**** RECORDS TO PROCESS ****
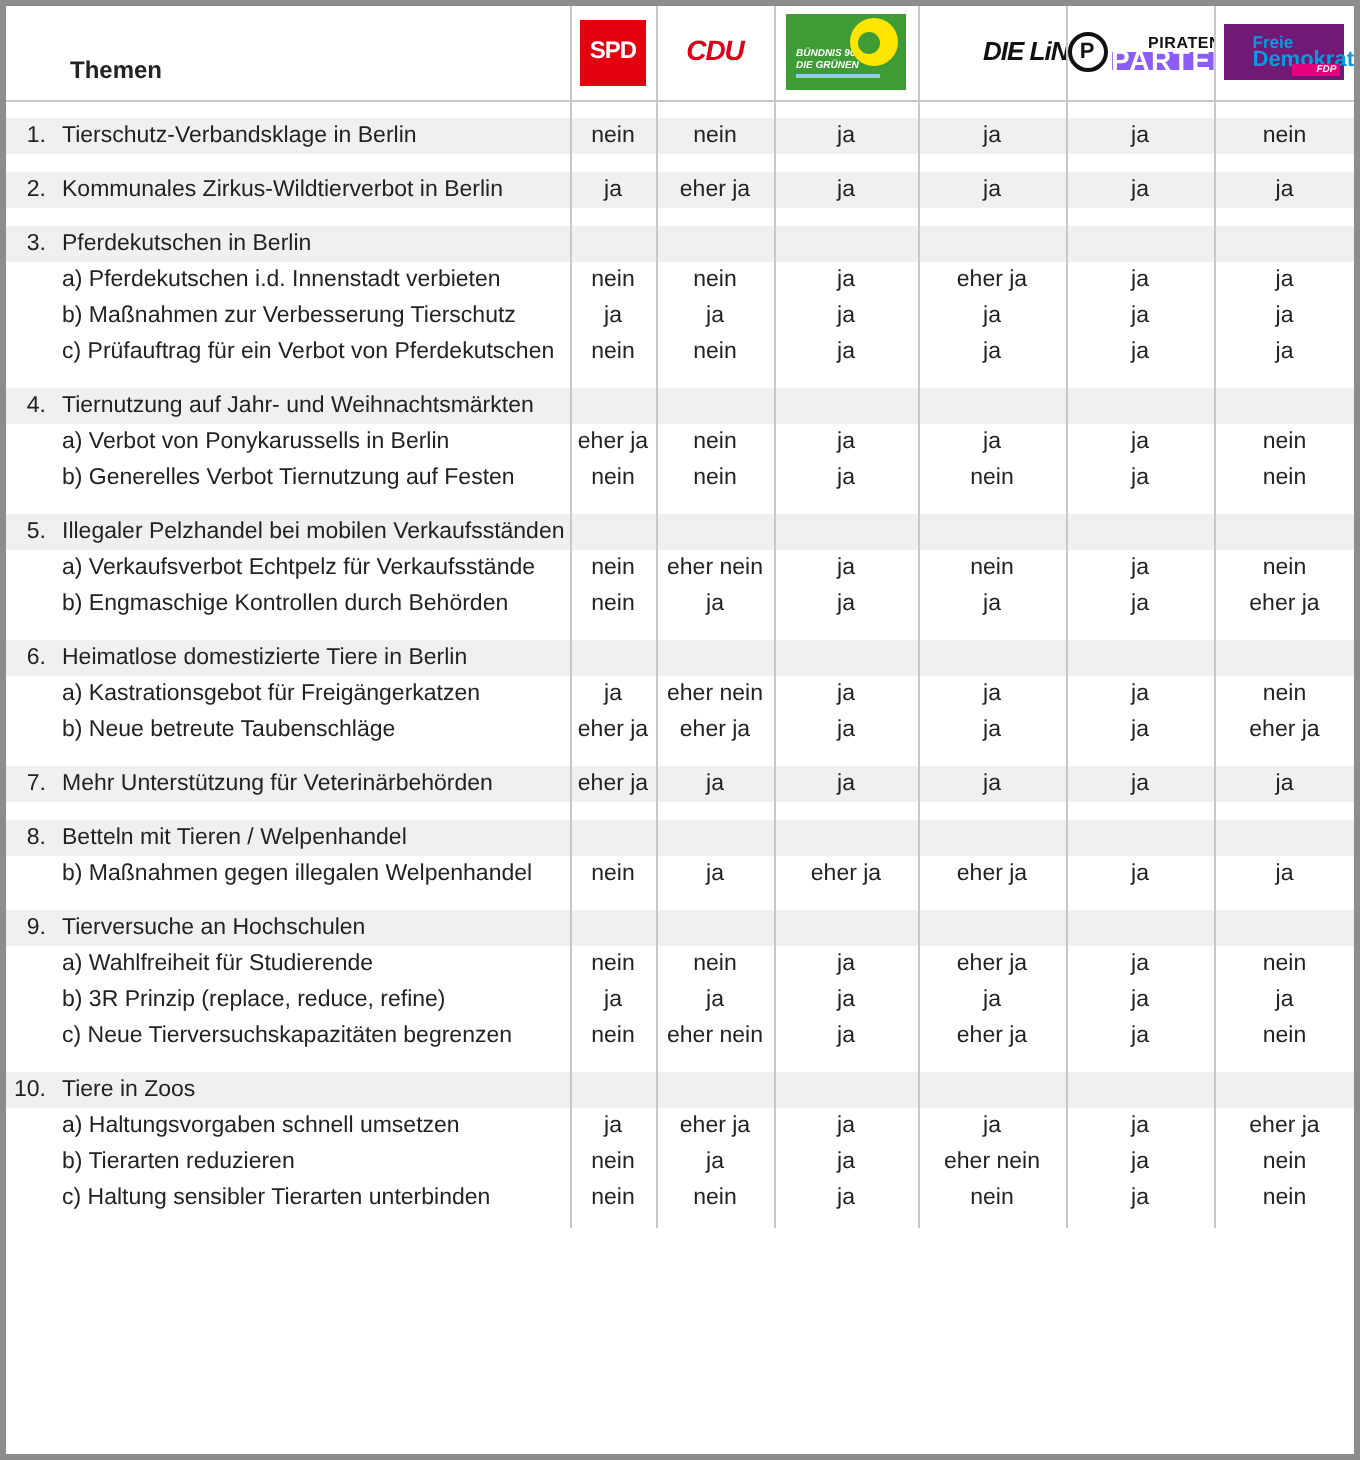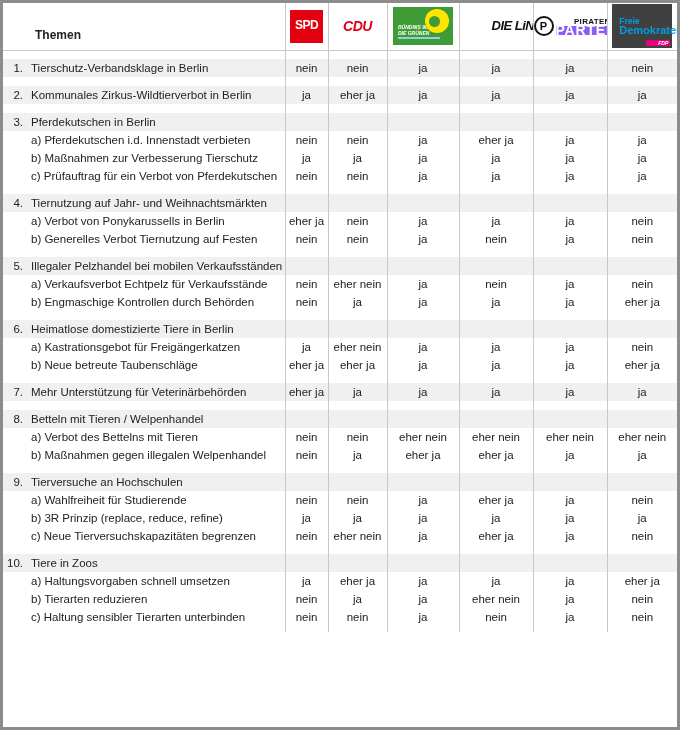"Freie" .fdp { background: #404040 -> #701a75; height: 44px -> 28px; padding: 2px 7px -> 2px 14px }
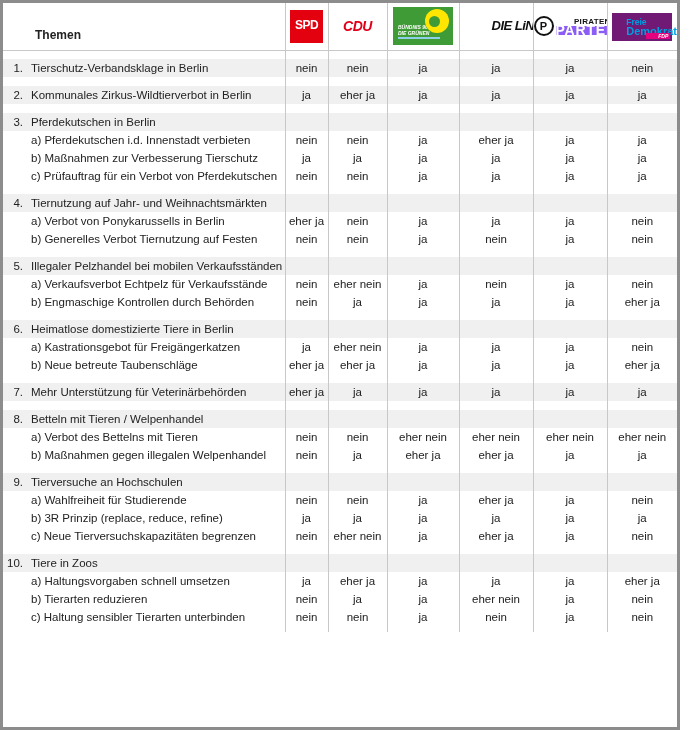"a) Verbot des Bettelns mit" tr.sub { html: <tr> <td> <div> <span></span> <span>a) Verbot des Bettelns mit Tieren</span> </div> </td> <td>nein</td> <td>nein</td> <td>eher nein</td> <td>eher nein</td> <td>eher nein</td> <td>eher nein</td> </tr> -> none }
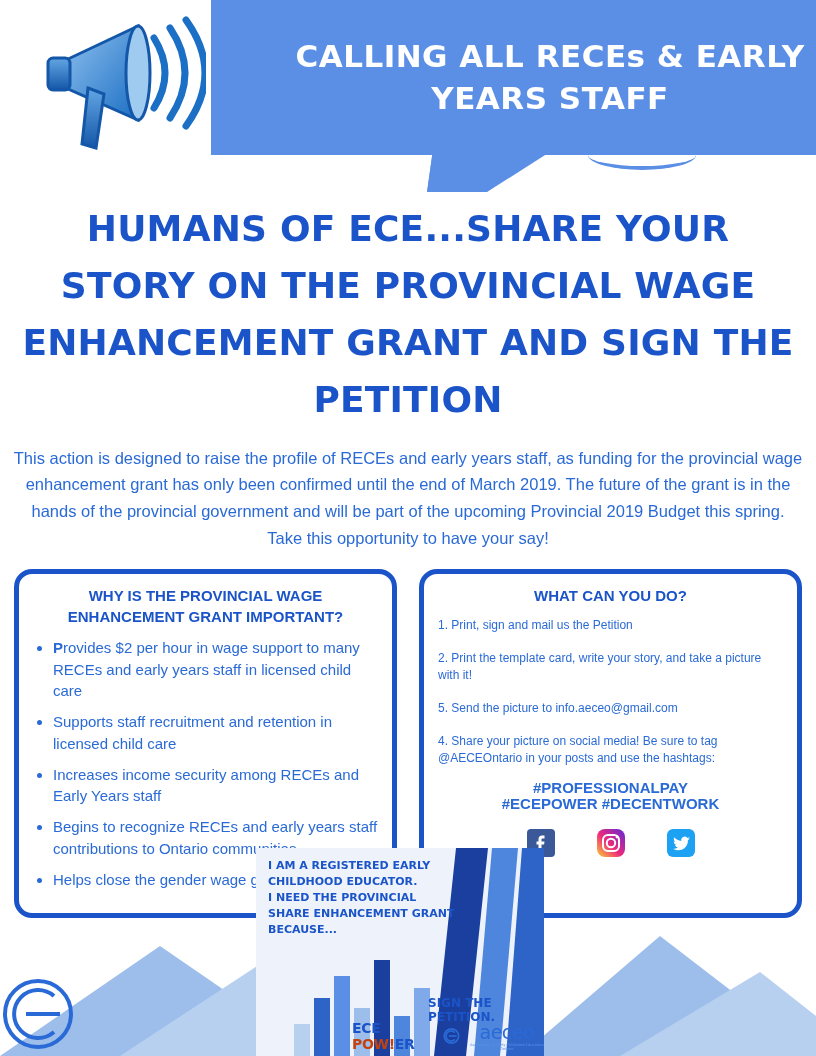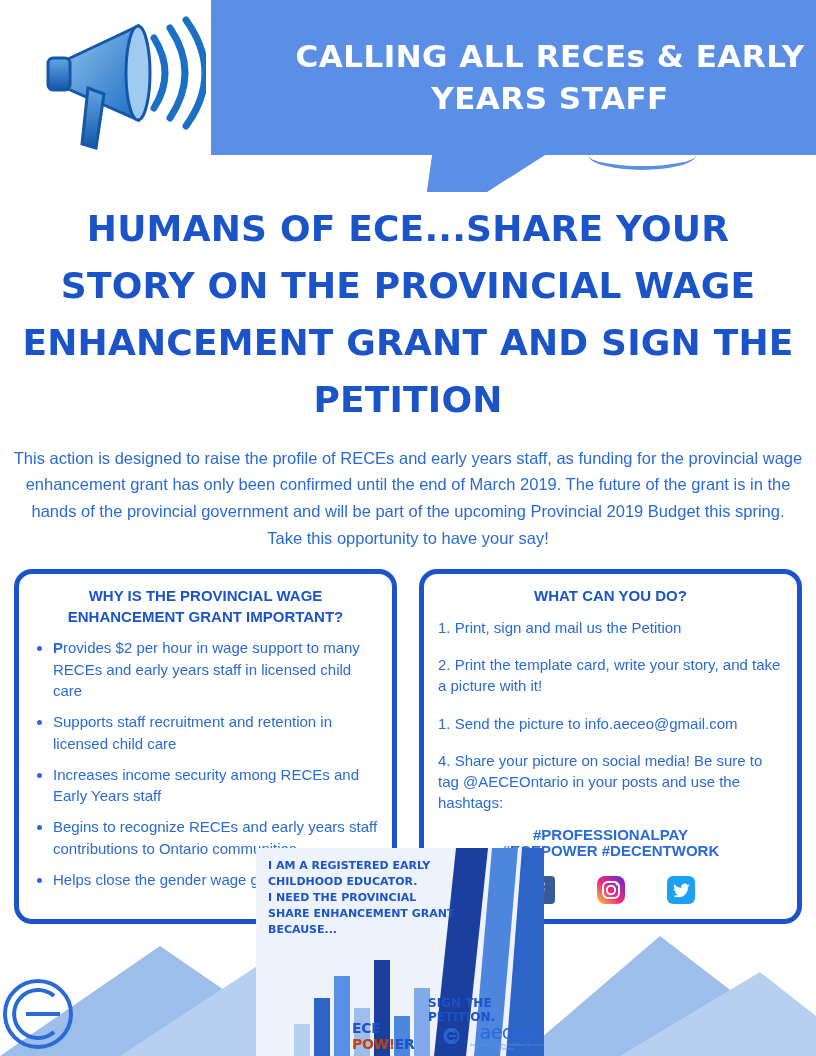"1. Print, sign and mail" .steps p { font-size: 15px -> 12px }
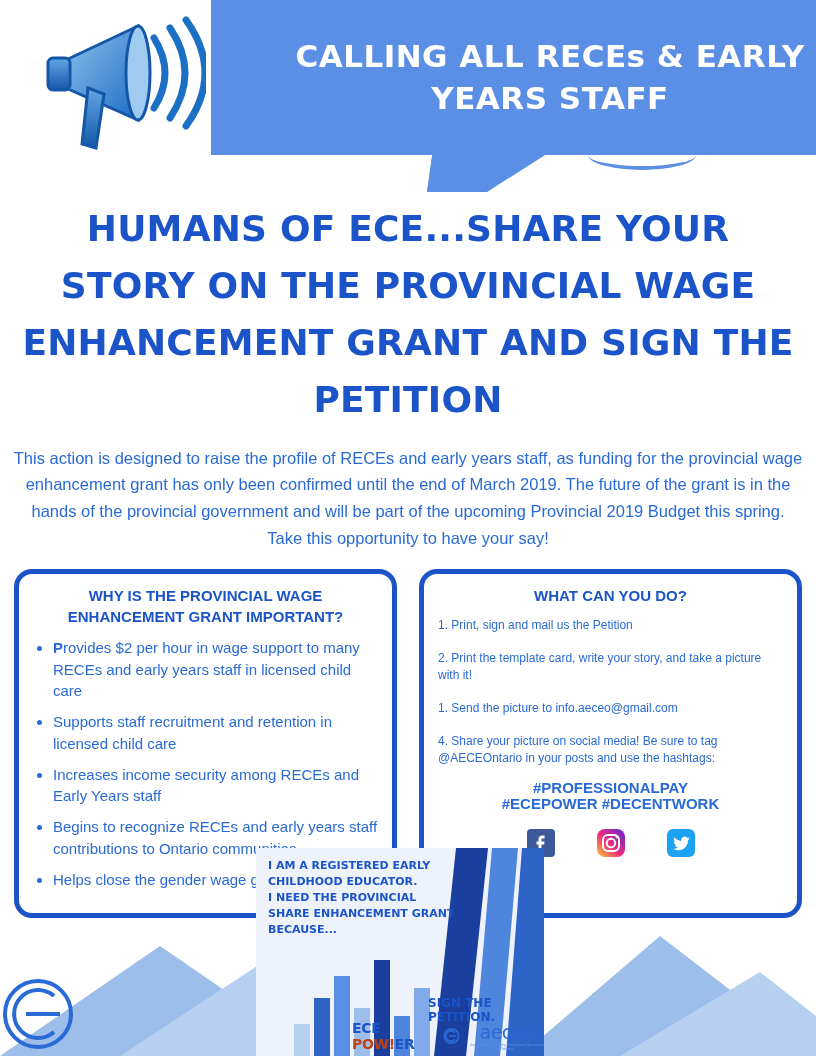"1. Send the picture to" p { text: 1 -> 5 }
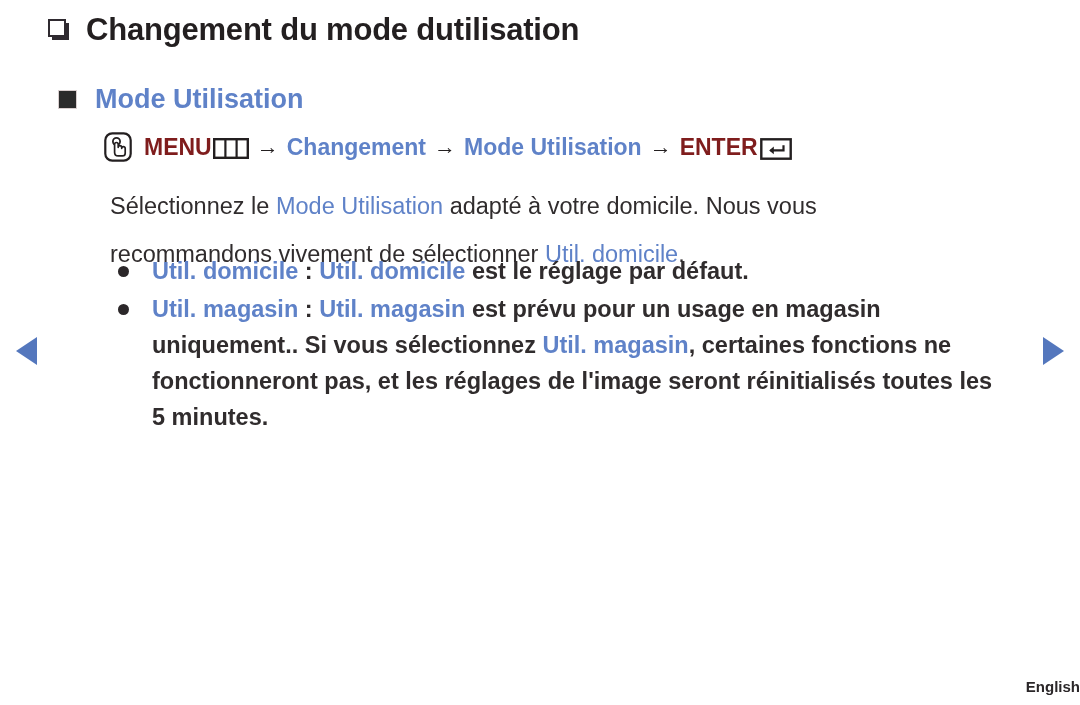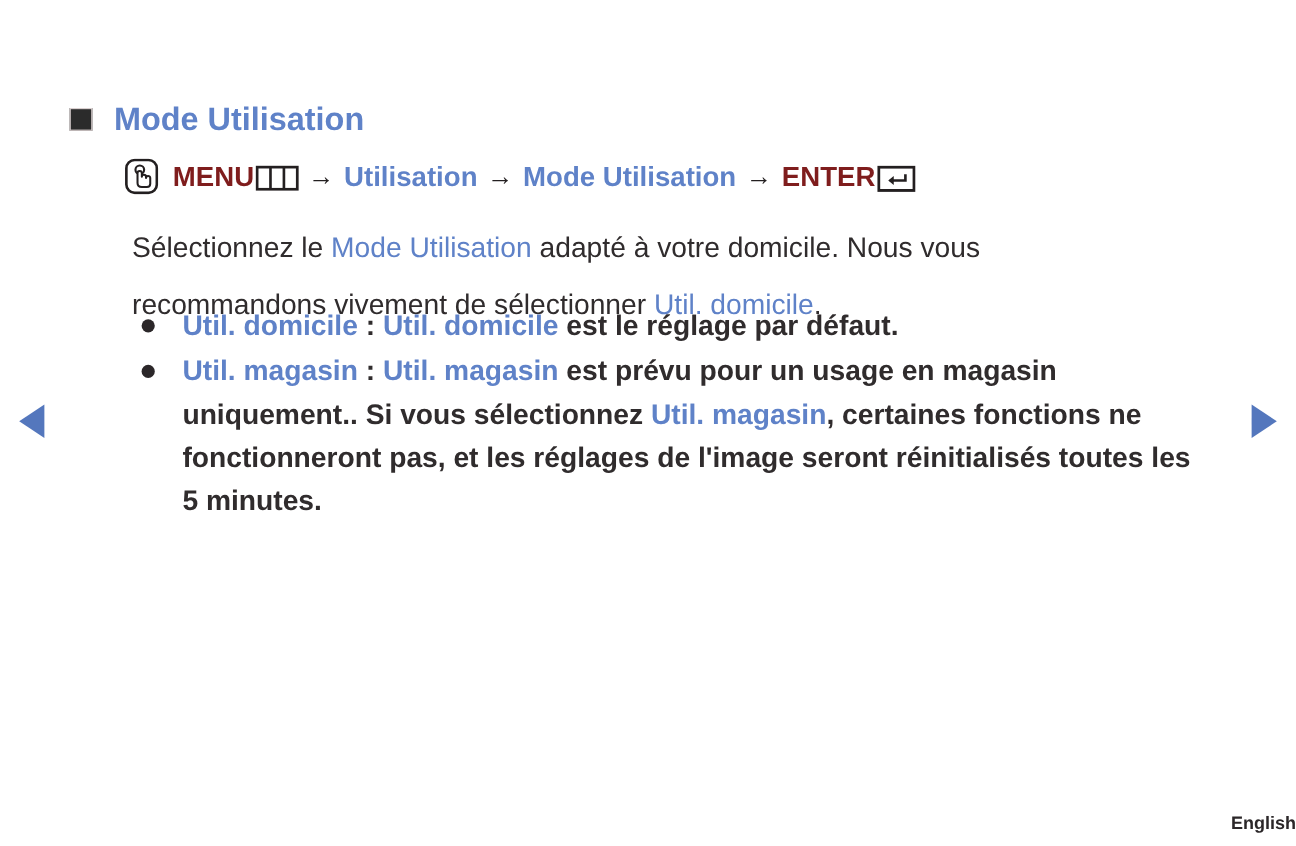"Changement du mode dutilisation" div.title-row { html: none -> <div> <span></span> <span>Changement du mode dutilisation</span> </div> }
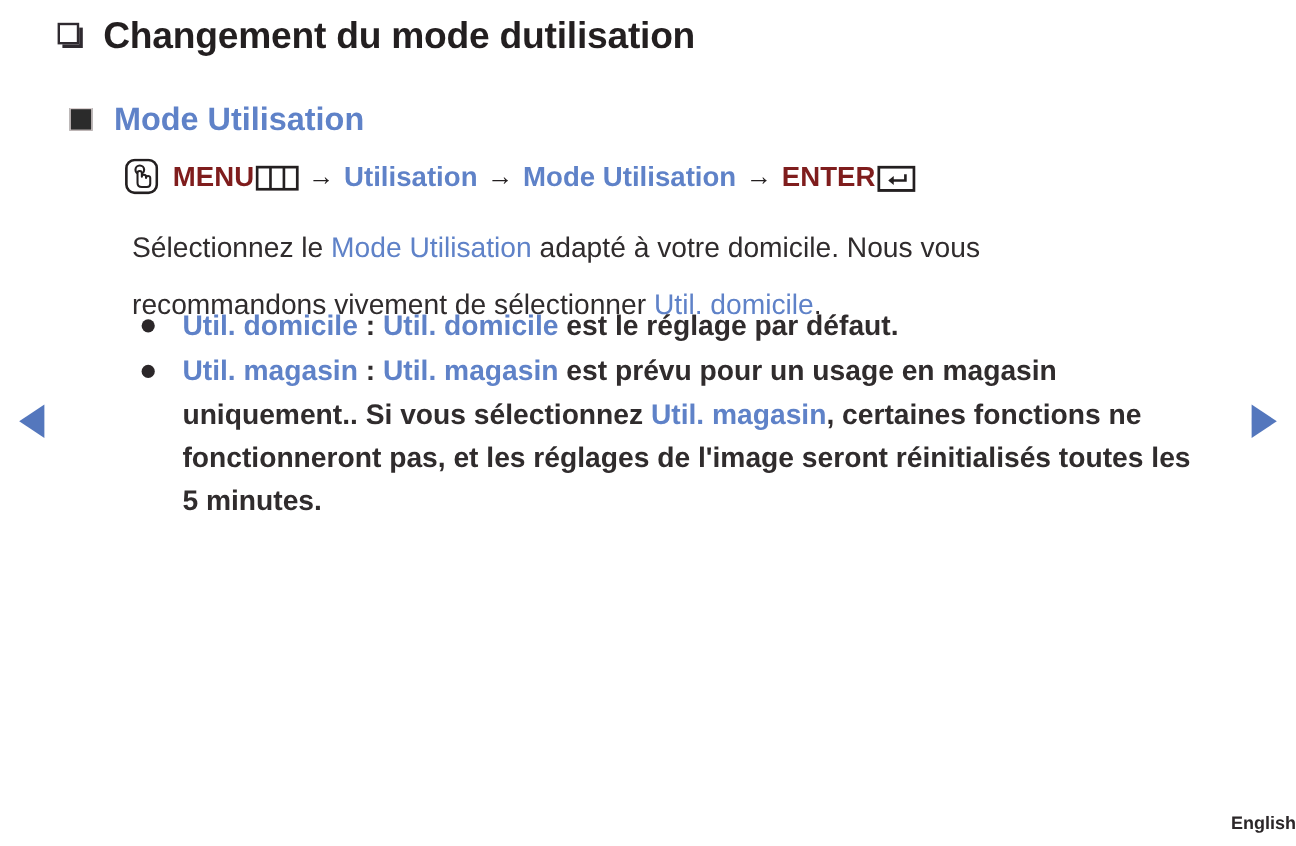"Utilisation" span.seg-blue { text: Utilisation -> Changement }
****
**WORK TO COMPLETE**
Only the lines from the one containing "html: none ->" through the last line of the data above, both included, belong in the reply, each restated exactly and without pictures.

**OUTPUT OF THE TASK**
"Changement du mode dutilisation" div.title-row { html: none -> <div> <span></span> <span>Changement du mode dutilisation</span> </div> }
"Utilisation" span.seg-blue { text: Utilisation -> Changement }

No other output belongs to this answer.